§ **TASK**
For each line below that includes the string "same", show the whole line.
(Beginning of EXTRACTED RECORDS)
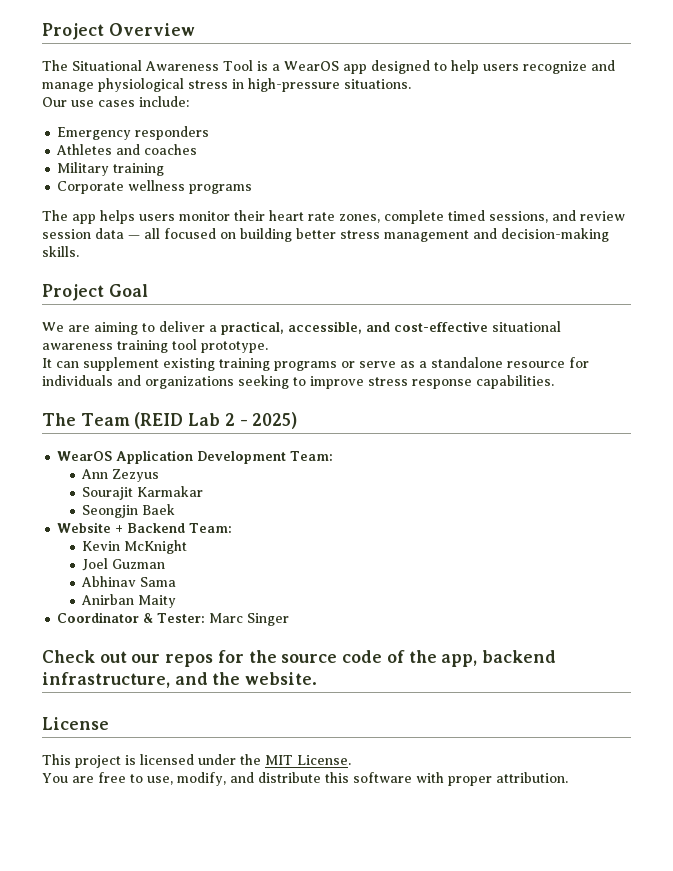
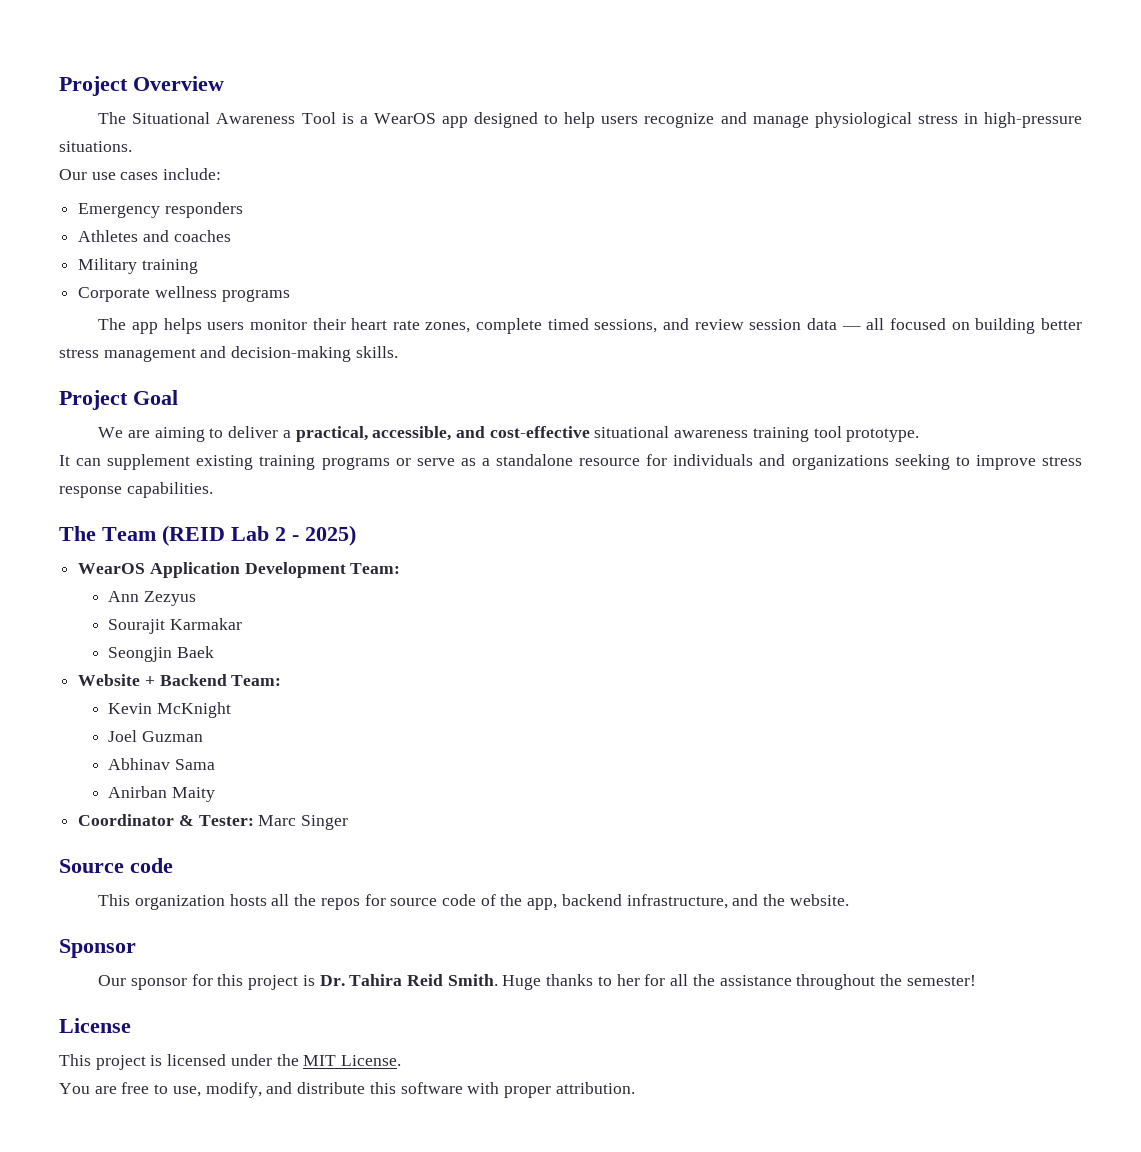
- Check out our repos for the source code of the app, backend infrastructure, and the website.
+ Source code
+ This organization hosts all the repos for source code of the app, backend infrastructure, and the website.
+ Sponsor
+ Our sponsor for this project is Dr. Tahira Reid Smith. Huge thanks to her for all the assistance throughout the semester!

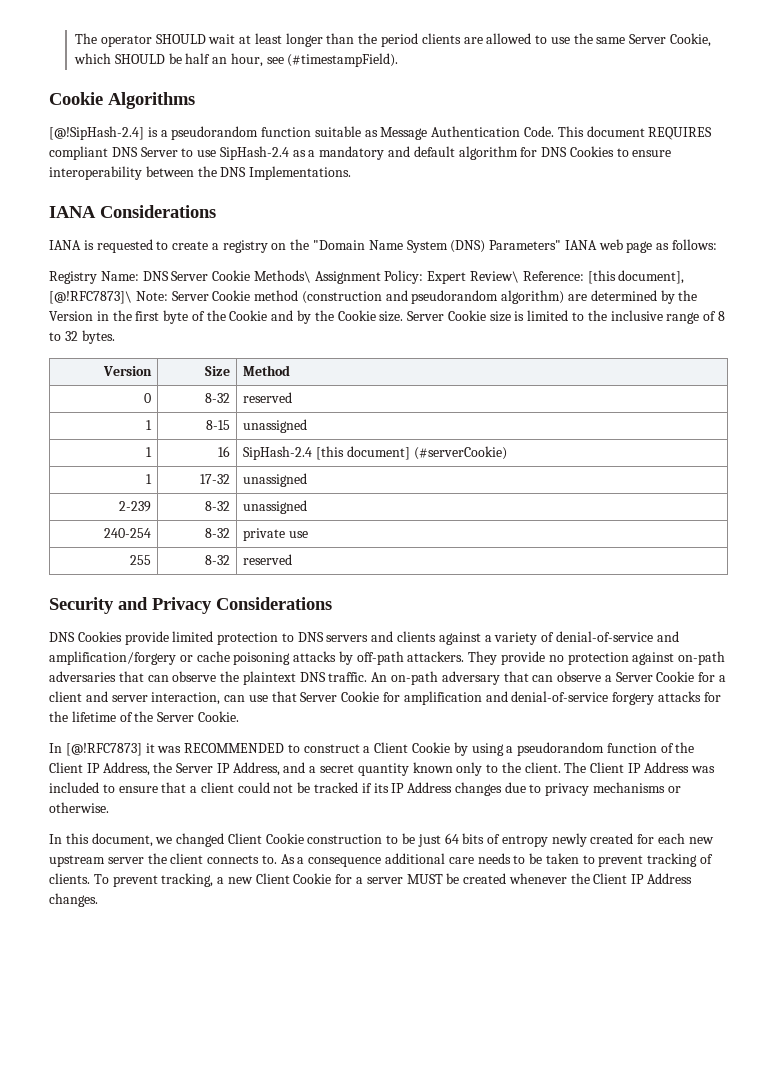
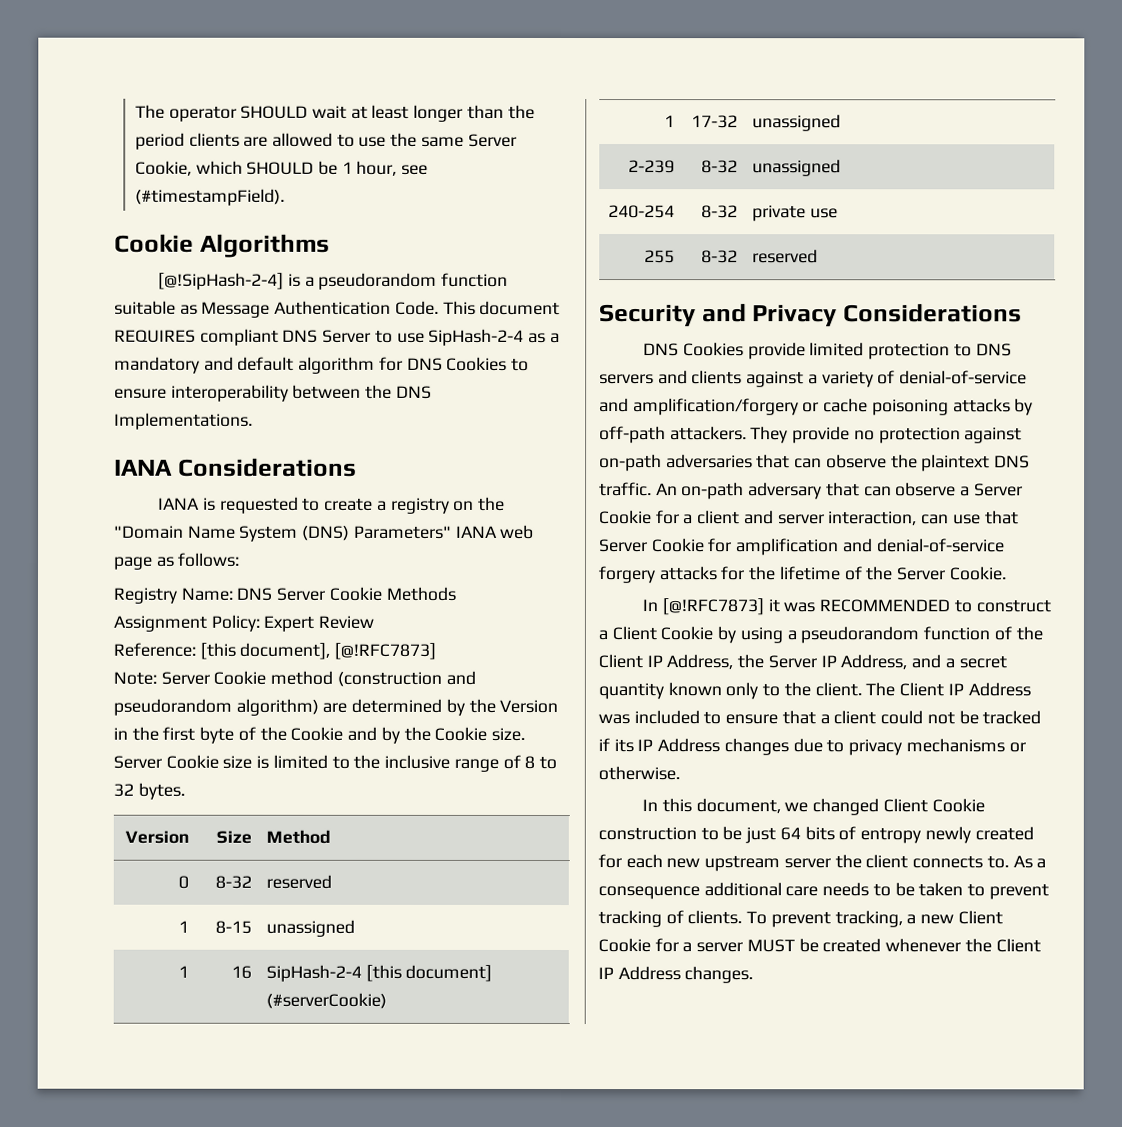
- The operator SHOULD wait at least longer than the period clients are allowed to use the same Server Cookie, which SHOULD be half an hour, see (#timestampField).
+ The operator SHOULD wait at least longer than the period clients are allowed to use the same Server Cookie, which SHOULD be 1 hour, see (#timestampField).
- [@!SipHash-2.4] is a pseudorandom function suitable as Message Authentication Code.
+ [@!SipHash-2-4] is a pseudorandom function suitable as Message Authentication Code.
- This document REQUIRES compliant DNS Server to use SipHash-2.4 as a mandatory and default algorithm for DNS Cookies to ensure interoperability between the DNS Implementations.
+ This document REQUIRES compliant DNS Server to use SipHash-2-4 as a mandatory and default algorithm for DNS Cookies to ensure interoperability between the DNS Implementations.
- Registry Name: DNS Server Cookie Methods\ Assignment Policy: Expert Review\ Reference: [this document], [@!RFC7873]\ Note: Server Cookie method (construction and pseudorandom algorithm) are determined by the Version in the first byte of the Cookie and by the Cookie size.
+ Registry Name: DNS Server Cookie Methods
+ Assignment Policy: Expert Review
+ Reference: [this document], [@!RFC7873]
+ Note: Server Cookie method (construction and pseudorandom algorithm) are determined by the Version in the first byte of the Cookie and by the Cookie size.
- 1 | 16 | SipHash-2.4 [this document] (#serverCookie)
+ 1 | 16 | SipHash-2-4 [this document] (#serverCookie)

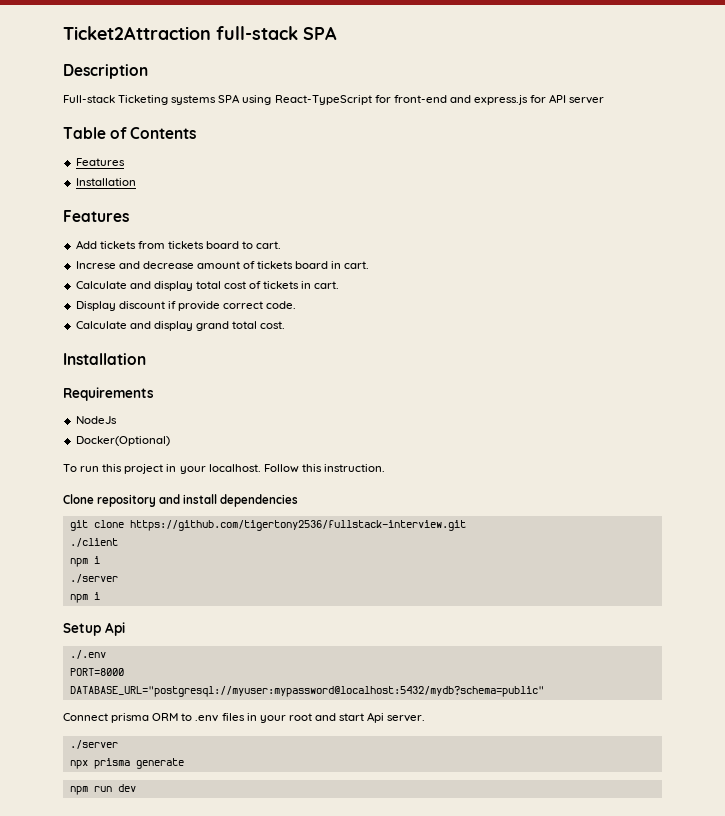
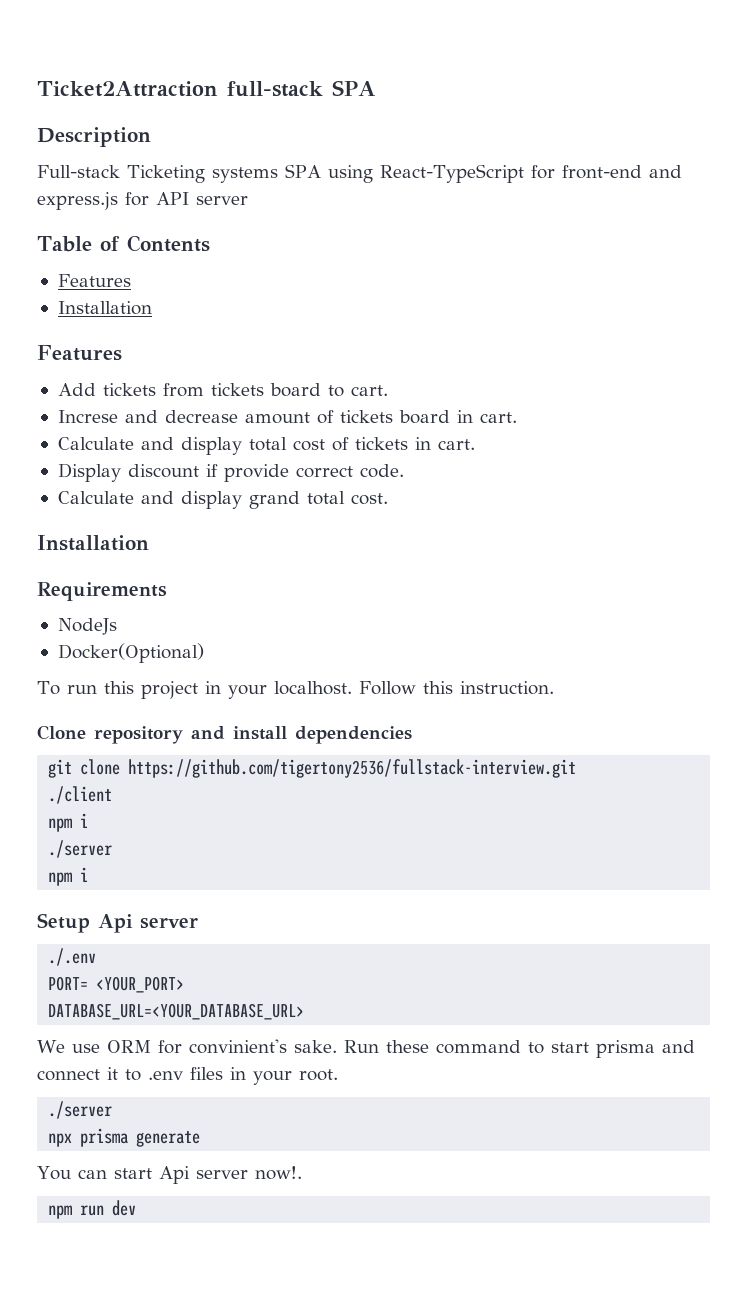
- Setup Api
+ Setup Api server
- PORT=8000
- DATABASE_URL="postgresql://myuser:mypassword@localhost:5432/mydb?schema=public"
- Connect prisma ORM to .env files in your root and start Api server.
+ PORT= <YOUR_PORT>
+ DATABASE_URL=<YOUR_DATABASE_URL>
+ We use ORM for convinient's sake. Run these command to start prisma and connect it to .env files in your root.
+ You can start Api server now!.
(End of EXTRACTED RECORDS)
§ **ANSWER TO THIS EXERCISE**
- The operator SHOULD wait at least longer than the period clients are allowed to use the same Server Cookie, which SHOULD be half an hour, see (#timestampField).
+ The operator SHOULD wait at least longer than the period clients are allowed to use the same Server Cookie, which SHOULD be 1 hour, see (#timestampField).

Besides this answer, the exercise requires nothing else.